Gazelle lastly teaches that it was old and well known in the art of medical image processing before the effective filing date of the claimed invention to validate converted medical image data based on a plurality of predefined standards (Page 2 ¶1, page 7 ¶1, page 9 ¶3, and page 18 Illustration 21 describes a DICOM system which converts DICOM files into XML and validates the XML files).
Therefore it would have been obvious to one of ordinary skill in the art of medical image processing before the effective filing date of the claimed invention to modify the combination of Choudhury, Gazelle, VanNostrand, Gendron, and Omernick to validate converted medical image data based on a plurality of predefined standards as taught by Gazelle since the claimed invention is only a combination of these old and well known elements which would have performed the same function in combination as each did separately. In the present case the combination of Choudhury, Gazelle, VanNostrand, Gendron, and Omernick already discloses converting DICOM files into other predefined standards prior to transmission, and validating the files after that conversion as taught by Gazelle would perform that same function in Choudhury, Gazelle, VanNostrand, Gendron, and Omernick, making the results predictable to one of ordinary skill in the art (MPEP 2143).
Claim 6 is rejected under 35 U.S.C. 103 as being unpatentable over Choudhury et al (US Patent Application Publication 2024/0013893) in view of Gazelle X Validator Rule Editor (hereinafter Gazelle), VanNostrand (US Patent Application Publication 2007/0143342), Gendron et al (US Patent Application Publication 2002/0023172) and Omernick et al (US Patent Application Publication 2012/0002853) as applied to claim 5, and further in view of Kotula et al (US Patent Application Publication 2010/0211409).
With respect to claim 6, Choudhury/Gazelle/VanNostrand/Gendron/Omernick teach the method of claim 5. Choudhury does not expressly disclose generating a reconstructed image based on the validated reconstruction data, wherein the reconstructed image comprises information associated with the source system and the receiver system.
However, Gendron teaches that it was old and well known in the art of medical image processing before the effective filing date of the claimed invention to generate a reconstructed image based on validated reconstruction data (Figure 2 element 26, [26], [28], [74], and [86] describe generating a reconstructed image based on the validated data for viewing by a clinician).
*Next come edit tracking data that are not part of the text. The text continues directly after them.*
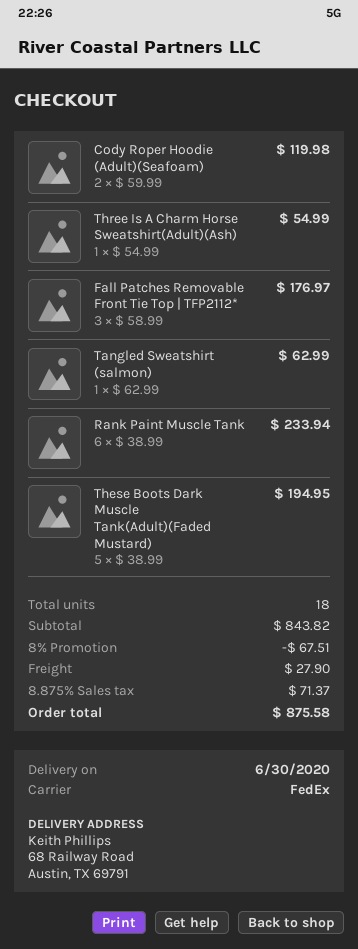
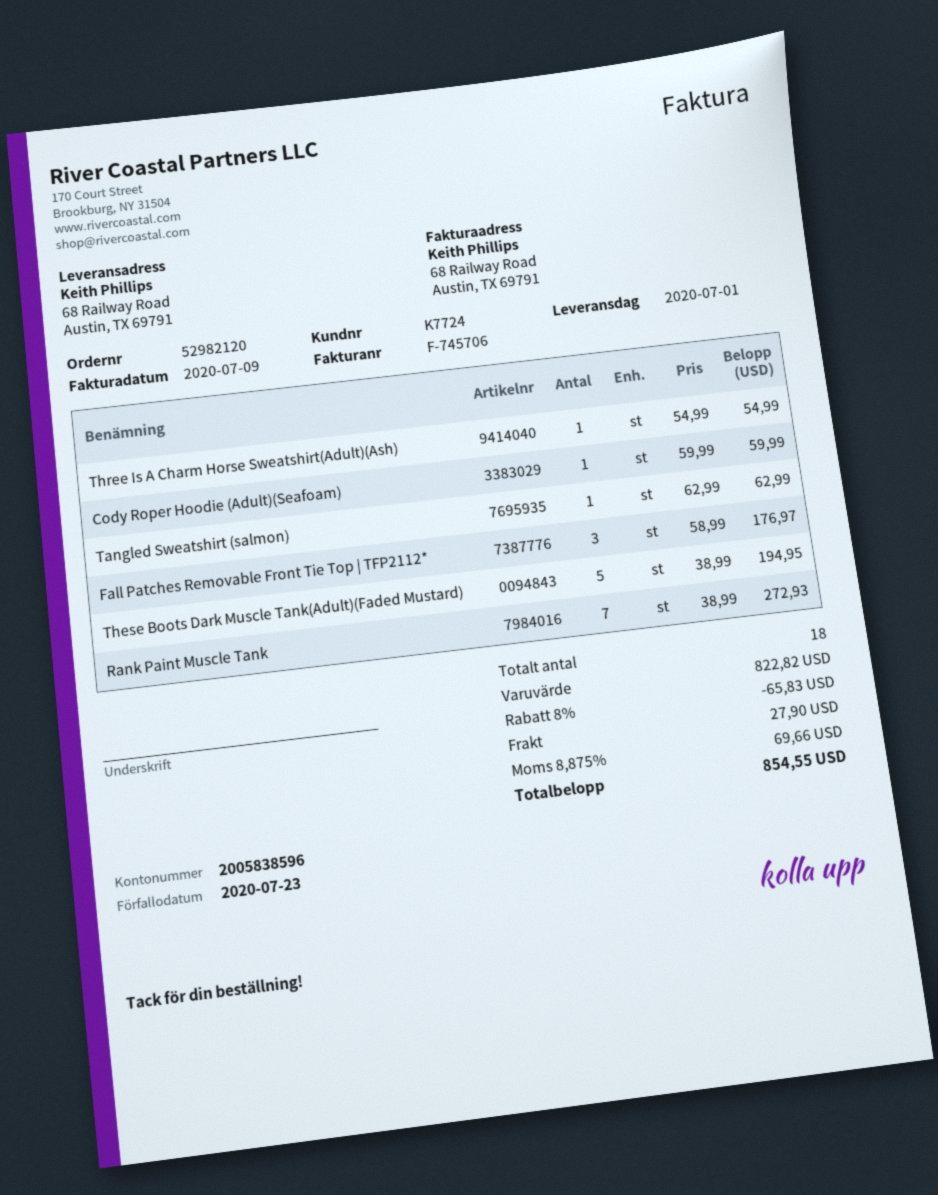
delivery date: 2020-06-30 -> 2020-07-01
Cody Roper Hoodie (Adult)(Seafoam): 2 x 59.99 = 119.98 -> 1 x 59.99 = 59.99
Rank Paint Muscle Tank: 6 x 38.99 = 233.94 -> 7 x 38.99 = 272.93
subtotal: 843.82 -> 822.82
discount: 8% = 67.51 -> 8% = 65.83
tax: 8.875% = 71.37 -> 8.875% = 69.66
total: 875.58 -> 854.55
Therefore it would have been obvious to one of ordinary skill in the art of medical image processing before the effective filing date of the claimed invention to modify the combination of Choudhury, Gazelle, VanNostrand, Gendron, and Omernick to generate a reconstructed image based on validated reconstruction data as taught by Gendron since the claimed invention is only a combination of these old and well known elements which would have performed the same function in combination as each did separately. In the present case the combination of Choudhury, Gazelle, VanNostrand, Gendron, and Omernick already teaches generating reconstruction data and validating the data, and generating a reconstructed image based on the validated data as taught by Gendron would perform that same function in Choudhury, Gazelle, VanNostrand, Gendron, and Omernick, making the results predictable to one of ordinary skill in the art (MPEP 2143).
Kotula further teaches that it was old and well known in the art of medical image processing before the effective filing date of the claimed invention to generate a reconstructed image comprising information associated with a source system and a receiver system (Figures 1A, 2, and 3, [14], [26], [49], [56], [63], and [68] show and describe a system receiving medical images, using image metadata to generate manifest information, and then generating reconstructed images having information associated with the transmitting facility such as the facility’s name and imaging modality, as well as information from the manifest file).
Therefore it would have been obvious to one of ordinary skill in the art of medical image processing before the effective filing date of the claimed invention to modify the combination of Choudhury, Gazelle, VanNostrand, Gendron, and Omernick to generate a reconstructed image comprising information associated with a source system and a receiver system as taught by Kotula since the claimed invention is only a combination of these old and well known elements which would have performed the same function in combination as each did separately. In the present case the combination of Choudhury, Gazelle, VanNostrand, Gendron, and Omernick already teaches a source system and receiving system as well as generating a reconstructed image, and generating a reconstructed image comprising information associated with a source system and a receiver system as taught by Kotula would perform that same function in Choudhury, Gazelle, VanNostrand, Gendron, and Omernick, making the results predictable to one of ordinary skill in the art (MPEP 2143).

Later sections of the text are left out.